Justice of the Idaho Supreme Court
- In office 1914–1915
- Appointed by: John M. Haines
- Preceded by: James F. Ailshie
- Succeeded by: William McKendree Morgan

Member of the Idaho Senate from the 14th district
- In office December 1, 1906 – December 1, 1908
- Preceded by: M. E. Lewis
- Succeeded by: Jerome J. Day

Judge of the United States Territorial Court for the District of Alaska
- In office 1892–1897
- Appointed by: Benjamin Harrison
- Preceded by: John S. Bugbee
- Succeeded by: Arthur Delaney

Member of the Oregon House of Representatives from Polk County
- In office 1882–1884

Personal details
- Born: July 4, 1849 Greene County, Illinois, U.S.
- Died: October 29, 1935 (aged 86) Moscow, Idaho, U.S.
- Political party: Republican
- Spouse: Kathryn Mayer ​(m. 1888)​
- Alma mater: McKendree College

= Warren Truitt =

American judge (1849–1935)

Warren Truitt (July 4, 1849 – October 29, 1935) was an American lawyer, politician and judge. He served in the Oregon House of Representatives from 1882 to 1884, as a judge of Alaska's territorial high court from 1892 to 1897, as a member of the Idaho Senate from 1906 to 1908, and as a justice of the Idaho Supreme Court from 1914 to 1915.

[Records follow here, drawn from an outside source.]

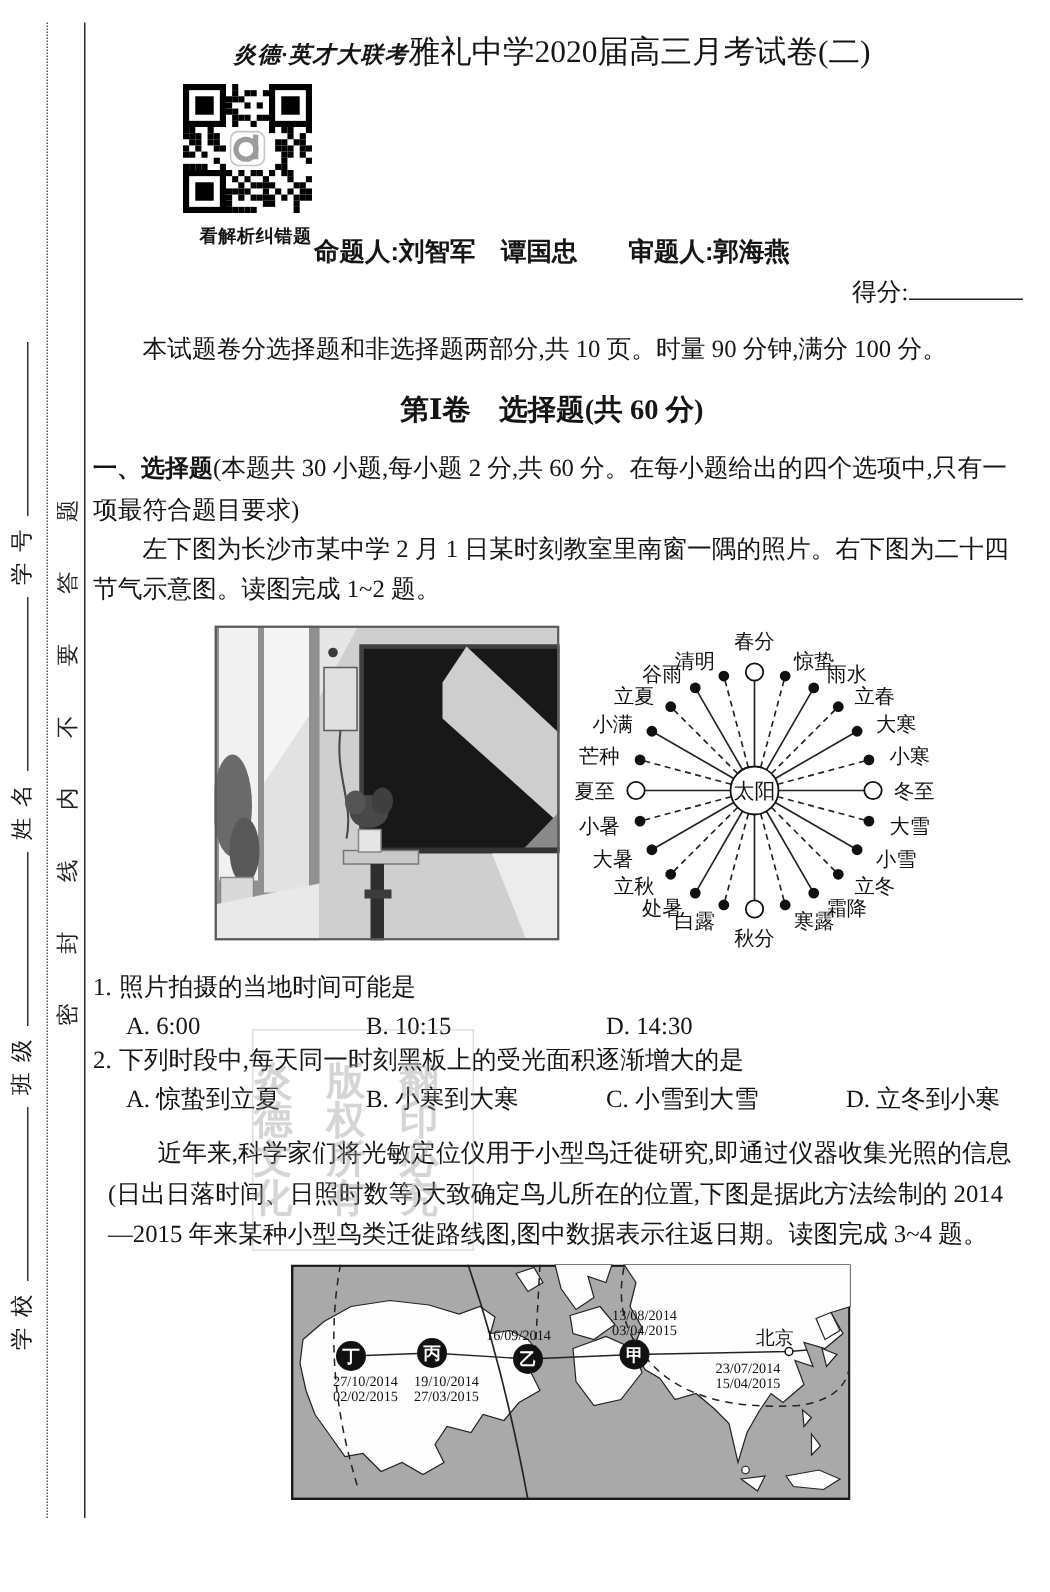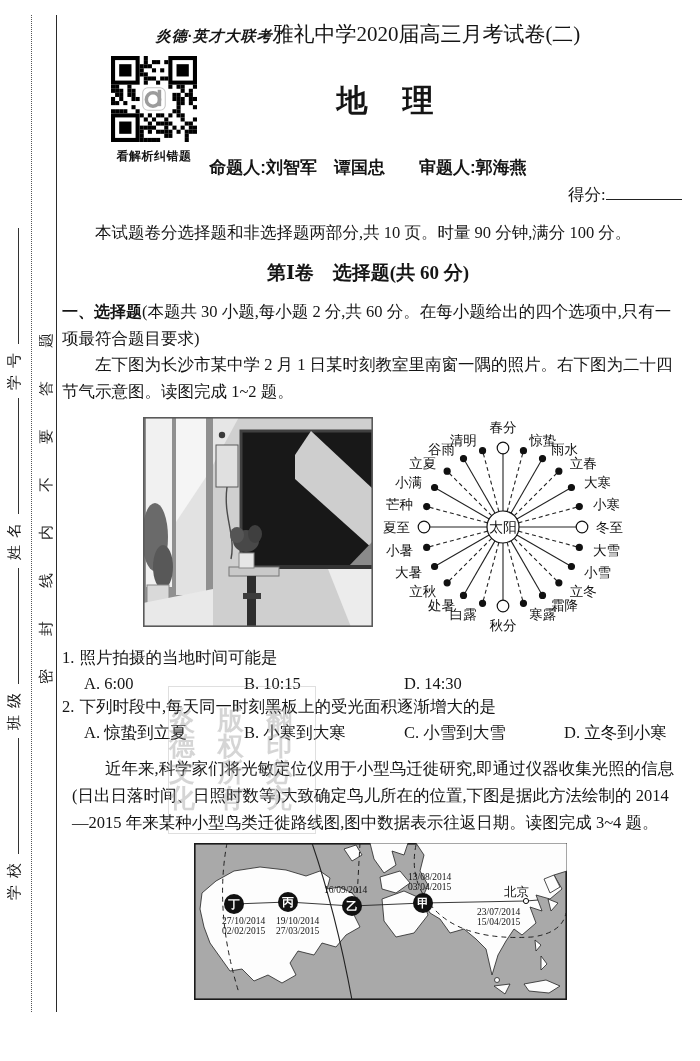--- a/index.html
+++ b/index.html
@@ -14,21 +14,21 @@
   .rot{position:absolute;transform:rotate(-90deg);transform-origin:0 0;white-space:nowrap;}
   .fields{left:5px;top:1012px;width:995px;font-size:15px;line-height:19px;padding-left:112px;box-sizing:border-box;}
   .fields .fld{letter-spacing:7px;margin-right:2px;}
   .fields .fblank{display:inline-block;width:116px;border-bottom:1px solid #333;height:13px;margin-right:8px;}
   .seal{left:39px;top:1012px;width:995px;font-size:15px;line-height:15px;letter-spacing:33px;padding-left:328px;box-sizing:border-box;color:#222;}
 
   
   .h-title{position:absolute;top:20px;left:60px;width:616px;text-align:center;}
   .h-title .brand{font-weight:bold;font-style:italic;font-size:15px;letter-spacing:1px;}
   .h-title .rest{font-size:21px;}
-  .qr{position:absolute;left:110px;top:56px;width:88px;text-align:center;}
+  .qr{position:absolute;left:120px;top:56px;width:88px;text-align:right;}
   .qr-cap{font-size:12px;font-weight:bold;margin-top:2px;letter-spacing:.5px;}
   .subject{position:absolute;top:80px;left:72px;width:628px;text-align:center;font-size:31px;font-weight:bold;letter-spacing:2px;}
   .authors{position:absolute;top:156px;left:60px;width:616px;text-align:center;font-size:17px;font-weight:bold;}
   .score{position:absolute;top:184px;left:568px;font-size:16.5px;}
   .score .blank{display:inline-block;width:76px;border-bottom:1px solid #222;height:15px;}
 
   
   .intro{position:absolute;top:220px;left:62px;width:612px;margin:0;font-size:16.5px;line-height:26px;text-indent:2em;}
   .sec-title{position:absolute;top:260px;left:62px;width:612px;text-align:center;font-size:19px;font-weight:bold;}
   .flow{position:absolute;top:299px;left:62px;width:612px;font-size:16.5px;line-height:26.5px;}
@@ -197,21 +197,20 @@
         <rect x="0" y="56" width="28" height="28" fill="#000"></rect>
         <rect x="4" y="60" width="20" height="20" fill="#fff"></rect>
         <rect x="8" y="64" width="12" height="12" fill="#000"></rect>
         <rect x="31" y="31" width="22" height="22" rx="5" fill="#fff" stroke="#c4c4c4"></rect>
         <circle cx="41" cy="42.5" r="6.5" fill="none" stroke="#9c9c9c" stroke-width="3.4"></circle>
         <rect x="45.6" y="33" width="3.4" height="16" fill="#9c9c9c"></rect>
       </svg>
     <div class="qr-cap sans">看解析纠错题</div>
   </div>
 
-  <div class="subject">地　理</div>
   <div class="authors sans">命题人:刘智军　谭国忠　　审题人:郭海燕</div>
   <div class="score"><span>得分:</span><span class="blank"></span></div>
 
   <p class="intro">本试题卷分选择题和非选择题两部分,共 10 页。时量 90 分钟,满分 100 分。</p>
   <div class="sec-title">第Ⅰ卷　选择题(共 60 分)</div>
 
   <div class="flow">
     <p><span class="lead">一、选择题</span><span>(本题共 30 小题,每小题 2 分,共 60 分。在每小题给出的四个选项中,只有一项最符合题目要求)</span></p>
     <p class="indent">左下图为长沙市某中学 2 月 1 日某时刻教室里南窗一隅的照片。右下图为二十四节气示意图。读图完成 1~2 题。</p>
   </div>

==Early life, education, and career==
Born in Greene County, Illinois, to Samuel Truitt and Cynthia (Carr) Truitt, he spent his boyhood on a farm in Montgomery County in that state. He worked for his father on the farm in summer and attended school in winter until 1866, when he left home to enter McKendree College, from which he graduated in 1868. He read law to gain admission to the bar in Illinois in 1870, and in the spring of 1871, he moved to Oregon, settling in Polk County.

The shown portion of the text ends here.